Problem to solve >>
Copy each line in the data below that contains the word "Binding".

Records from a data collection
══════════

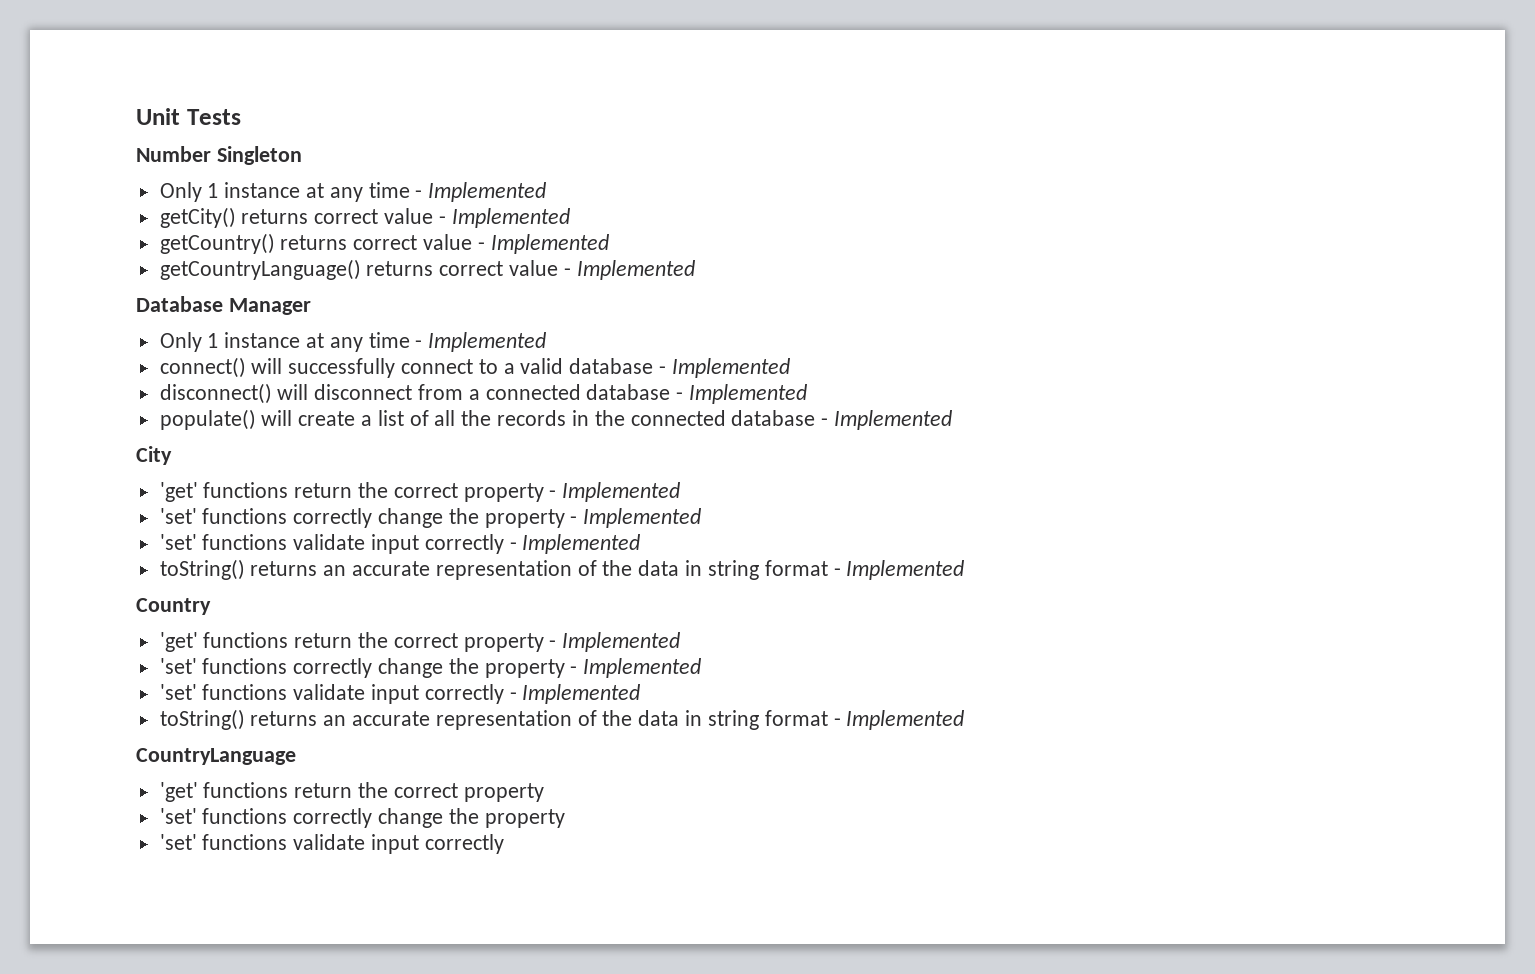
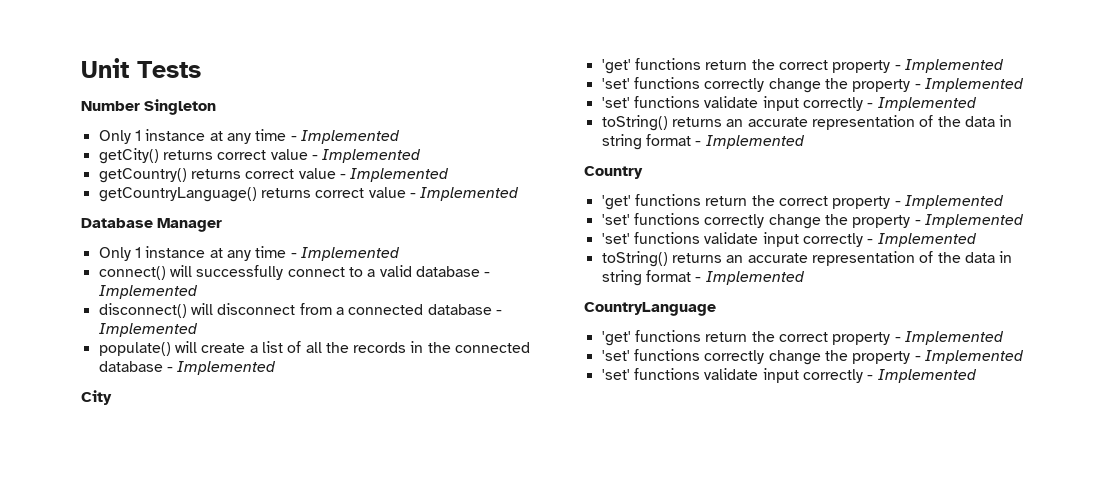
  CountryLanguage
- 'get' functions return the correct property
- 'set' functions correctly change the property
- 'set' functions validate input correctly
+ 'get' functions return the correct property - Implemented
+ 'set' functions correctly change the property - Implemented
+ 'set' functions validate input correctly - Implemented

══════════

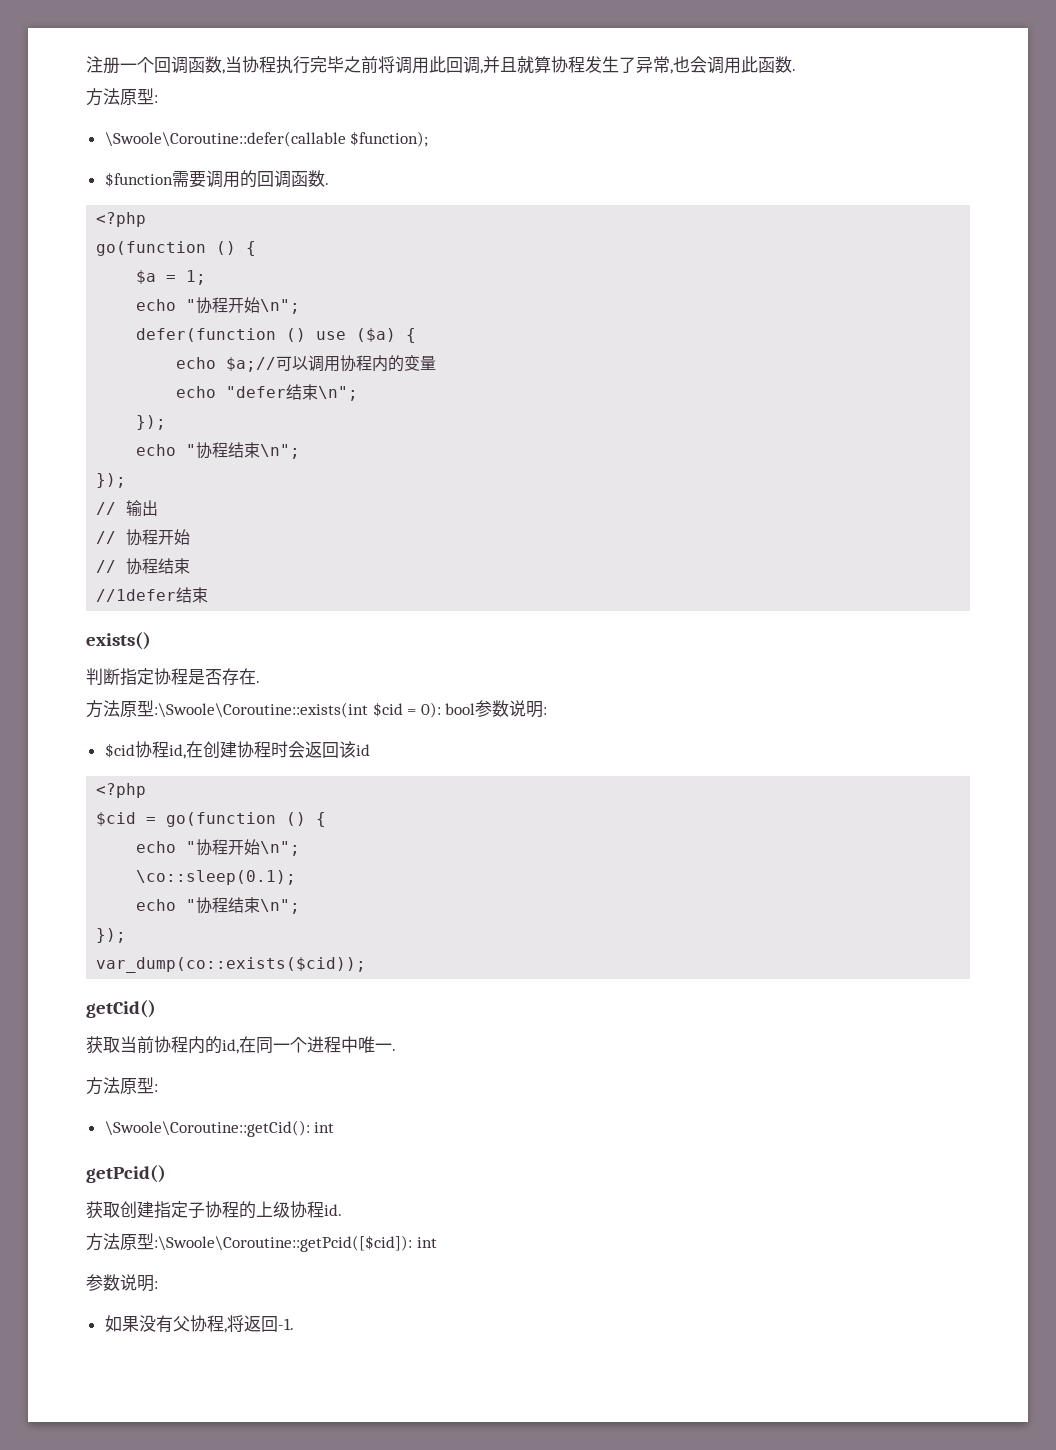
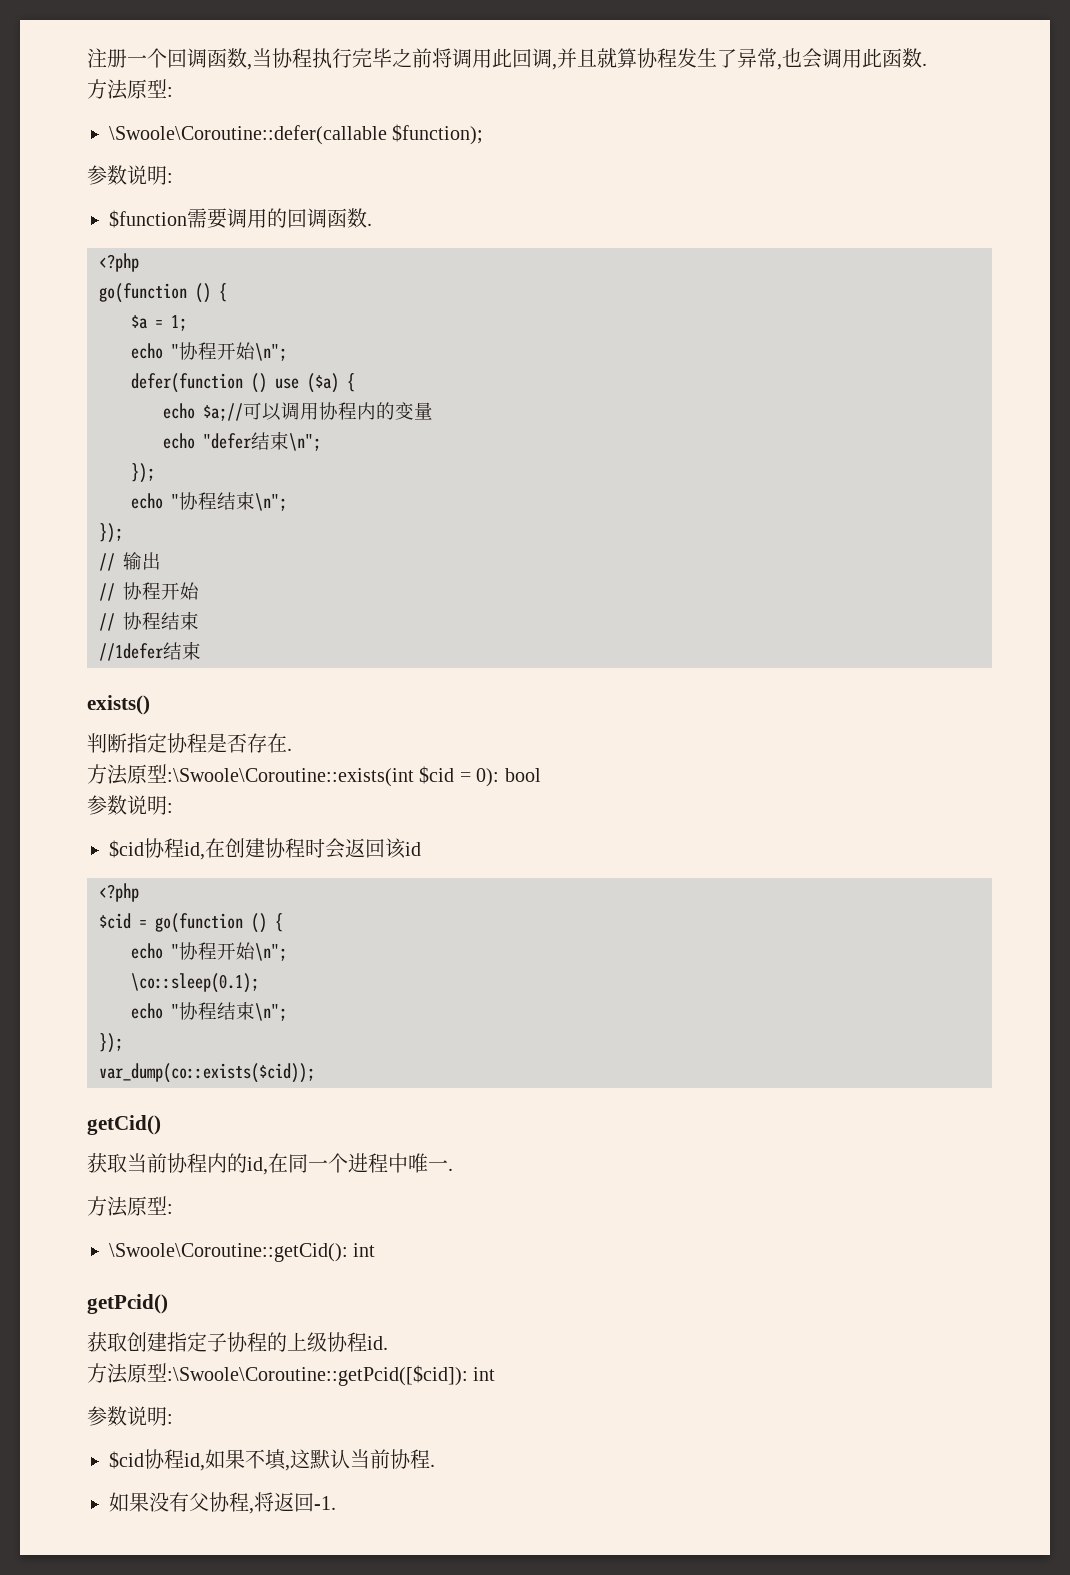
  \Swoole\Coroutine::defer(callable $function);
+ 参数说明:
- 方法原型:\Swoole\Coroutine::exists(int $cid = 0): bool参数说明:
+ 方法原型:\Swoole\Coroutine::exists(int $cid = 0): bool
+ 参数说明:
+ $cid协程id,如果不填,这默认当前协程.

══════════

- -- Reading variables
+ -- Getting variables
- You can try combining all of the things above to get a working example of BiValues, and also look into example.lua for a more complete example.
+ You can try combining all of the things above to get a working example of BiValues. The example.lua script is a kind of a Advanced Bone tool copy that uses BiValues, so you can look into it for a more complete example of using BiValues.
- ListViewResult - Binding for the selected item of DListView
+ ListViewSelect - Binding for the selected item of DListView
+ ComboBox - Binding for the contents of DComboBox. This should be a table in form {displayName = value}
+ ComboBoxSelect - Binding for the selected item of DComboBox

══════════

Exercise output >>
- ListViewResult - Binding for the selected item of DListView
+ ListViewSelect - Binding for the selected item of DListView
+ ComboBox - Binding for the contents of DComboBox. This should be a table in form {displayName = value}
+ ComboBoxSelect - Binding for the selected item of DComboBox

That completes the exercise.